→ Work to be completed
Once the pictures are set aside, reproduce the entries below exactly.

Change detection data
********

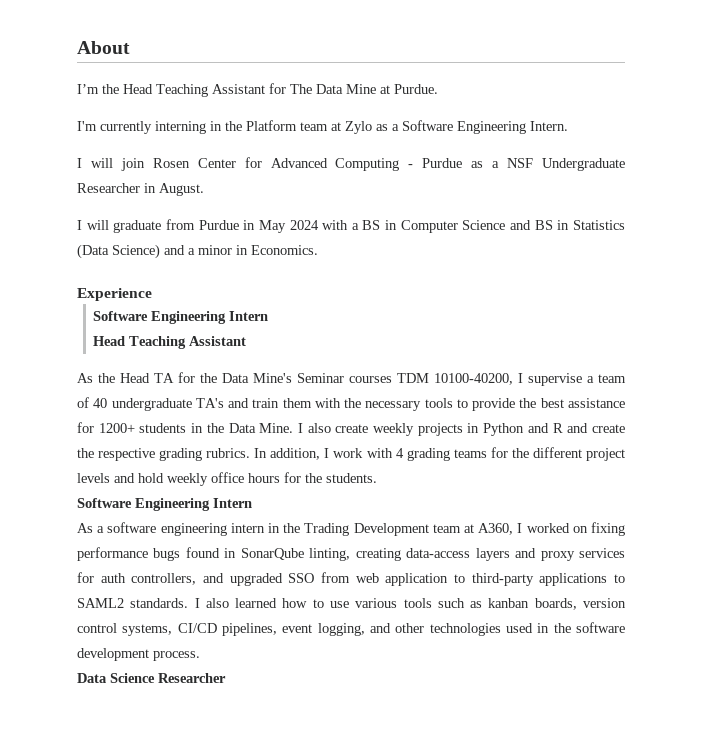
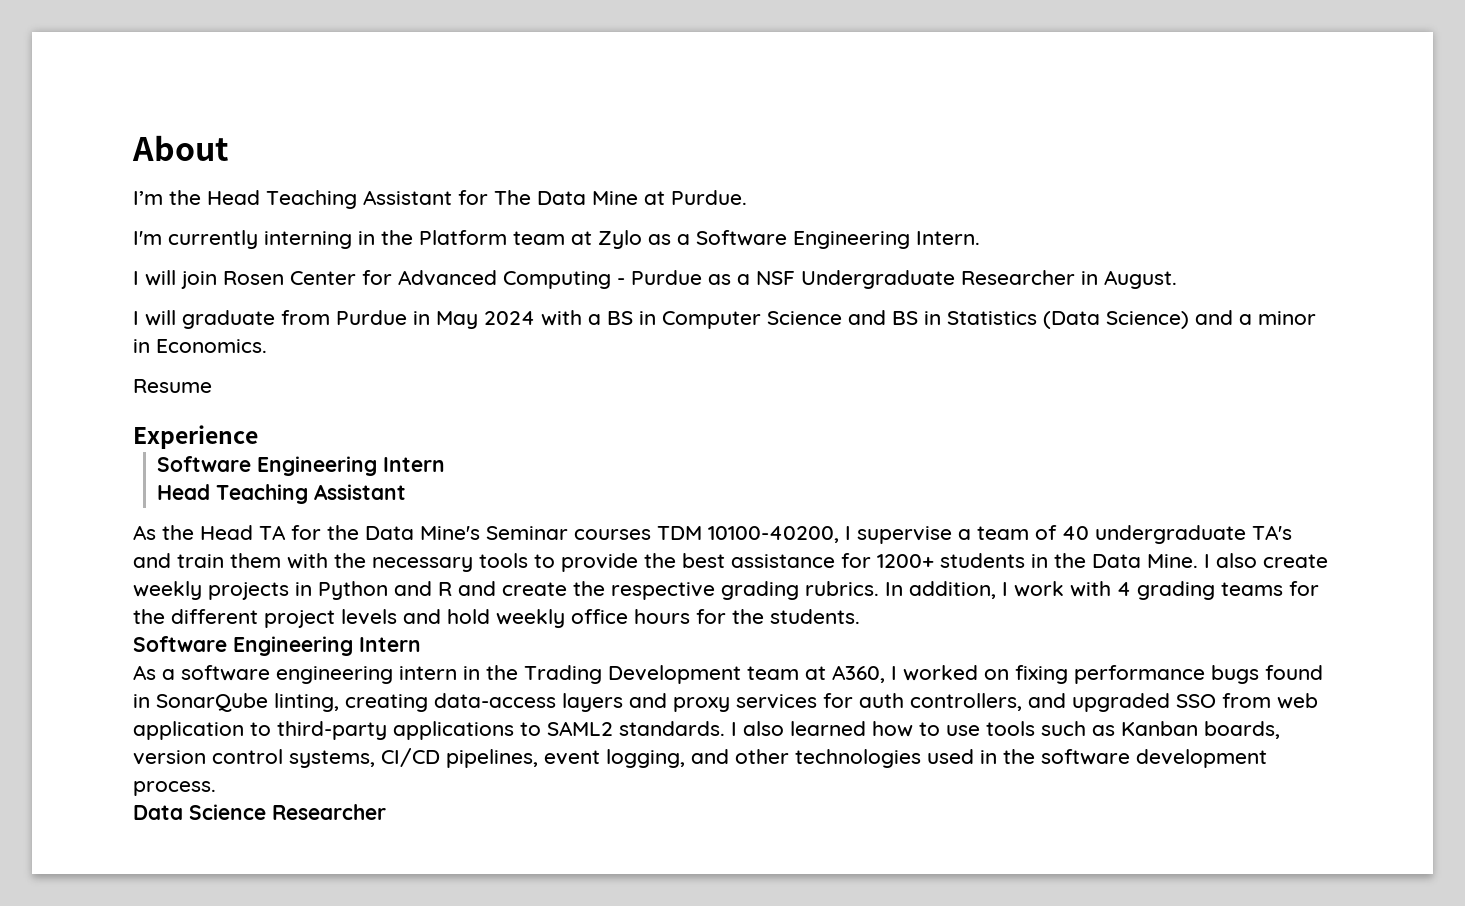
+ Resume
- I also learned how to use various tools such as kanban boards, version control systems, CI/CD pipelines, event logging, and other technologies used in the software development process.
+ I also learned how to use tools such as Kanban boards, version control systems, CI/CD pipelines, event logging, and other technologies used in the software development process.

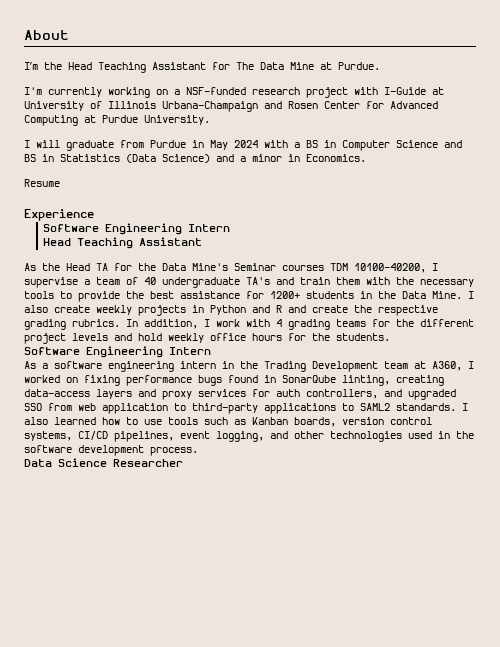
- I'm currently interning in the Platform team at Zylo as a Software Engineering Intern.
- I will join Rosen Center for Advanced Computing - Purdue as a NSF Undergraduate Researcher in August.
+ I'm currently working on a NSF-funded research project with I-Guide at University of Illinois Urbana-Champaign and Rosen Center for Advanced Computing at Purdue University.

********

→ Task response
+ Resume
- I also learned how to use various tools such as kanban boards, version control systems, CI/CD pipelines, event logging, and other technologies used in the software development process.
+ I also learned how to use tools such as Kanban boards, version control systems, CI/CD pipelines, event logging, and other technologies used in the software development process.

- I'm currently interning in the Platform team at Zylo as a Software Engineering Intern.
- I will join Rosen Center for Advanced Computing - Purdue as a NSF Undergraduate Researcher in August.
+ I'm currently working on a NSF-funded research project with I-Guide at University of Illinois Urbana-Champaign and Rosen Center for Advanced Computing at Purdue University.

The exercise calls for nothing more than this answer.